Data extracted from a collection
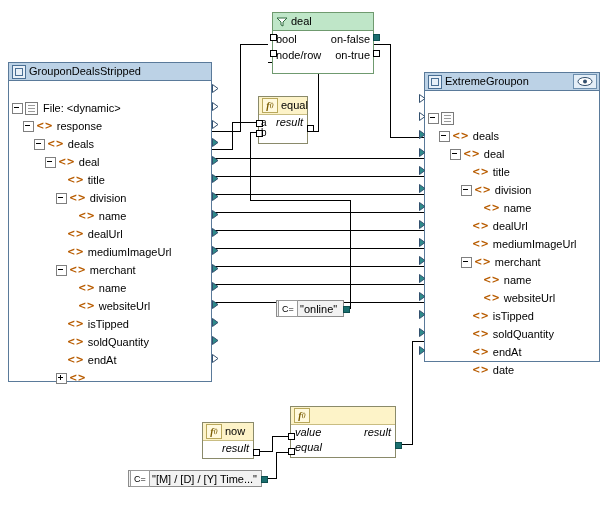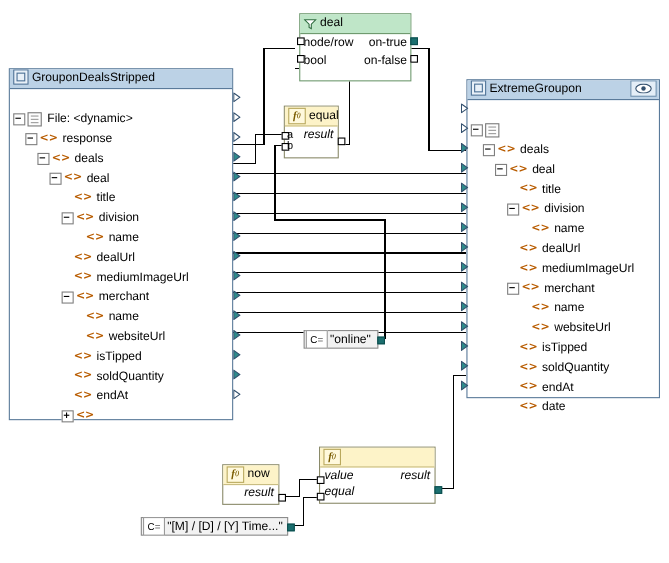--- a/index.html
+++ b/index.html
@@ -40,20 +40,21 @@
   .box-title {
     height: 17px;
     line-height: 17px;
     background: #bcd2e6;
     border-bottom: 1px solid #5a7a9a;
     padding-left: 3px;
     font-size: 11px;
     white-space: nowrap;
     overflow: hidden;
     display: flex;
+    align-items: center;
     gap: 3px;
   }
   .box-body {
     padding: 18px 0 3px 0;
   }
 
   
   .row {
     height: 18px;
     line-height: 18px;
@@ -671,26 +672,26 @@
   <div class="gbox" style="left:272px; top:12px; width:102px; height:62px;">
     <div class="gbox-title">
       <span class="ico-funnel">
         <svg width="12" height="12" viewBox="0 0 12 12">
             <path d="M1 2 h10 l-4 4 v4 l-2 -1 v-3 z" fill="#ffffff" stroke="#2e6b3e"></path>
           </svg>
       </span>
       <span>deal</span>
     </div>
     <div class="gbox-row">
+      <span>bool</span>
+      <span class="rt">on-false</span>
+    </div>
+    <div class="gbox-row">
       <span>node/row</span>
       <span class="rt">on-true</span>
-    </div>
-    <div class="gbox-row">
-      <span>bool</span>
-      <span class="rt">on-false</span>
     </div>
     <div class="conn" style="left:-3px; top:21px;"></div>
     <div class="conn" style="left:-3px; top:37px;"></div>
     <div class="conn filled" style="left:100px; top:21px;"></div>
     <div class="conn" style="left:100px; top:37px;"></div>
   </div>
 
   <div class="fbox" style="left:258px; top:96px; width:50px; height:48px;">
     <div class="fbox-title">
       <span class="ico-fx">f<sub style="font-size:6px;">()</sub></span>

Required action
Copy all the data exactly as written, but skip any picture.

Worked solution
--- a/index.html
+++ b/index.html
@@ -40,20 +40,21 @@
   .box-title {
     height: 17px;
     line-height: 17px;
     background: #bcd2e6;
     border-bottom: 1px solid #5a7a9a;
     padding-left: 3px;
     font-size: 11px;
     white-space: nowrap;
     overflow: hidden;
     display: flex;
+    align-items: center;
     gap: 3px;
   }
   .box-body {
     padding: 18px 0 3px 0;
   }
 
   
   .row {
     height: 18px;
     line-height: 18px;
@@ -671,26 +672,26 @@
   <div class="gbox" style="left:272px; top:12px; width:102px; height:62px;">
     <div class="gbox-title">
       <span class="ico-funnel">
         <svg width="12" height="12" viewBox="0 0 12 12">
             <path d="M1 2 h10 l-4 4 v4 l-2 -1 v-3 z" fill="#ffffff" stroke="#2e6b3e"></path>
           </svg>
       </span>
       <span>deal</span>
     </div>
     <div class="gbox-row">
+      <span>bool</span>
+      <span class="rt">on-false</span>
+    </div>
+    <div class="gbox-row">
       <span>node/row</span>
       <span class="rt">on-true</span>
-    </div>
-    <div class="gbox-row">
-      <span>bool</span>
-      <span class="rt">on-false</span>
     </div>
     <div class="conn" style="left:-3px; top:21px;"></div>
     <div class="conn" style="left:-3px; top:37px;"></div>
     <div class="conn filled" style="left:100px; top:21px;"></div>
     <div class="conn" style="left:100px; top:37px;"></div>
   </div>
 
   <div class="fbox" style="left:258px; top:96px; width:50px; height:48px;">
     <div class="fbox-title">
       <span class="ico-fx">f<sub style="font-size:6px;">()</sub></span>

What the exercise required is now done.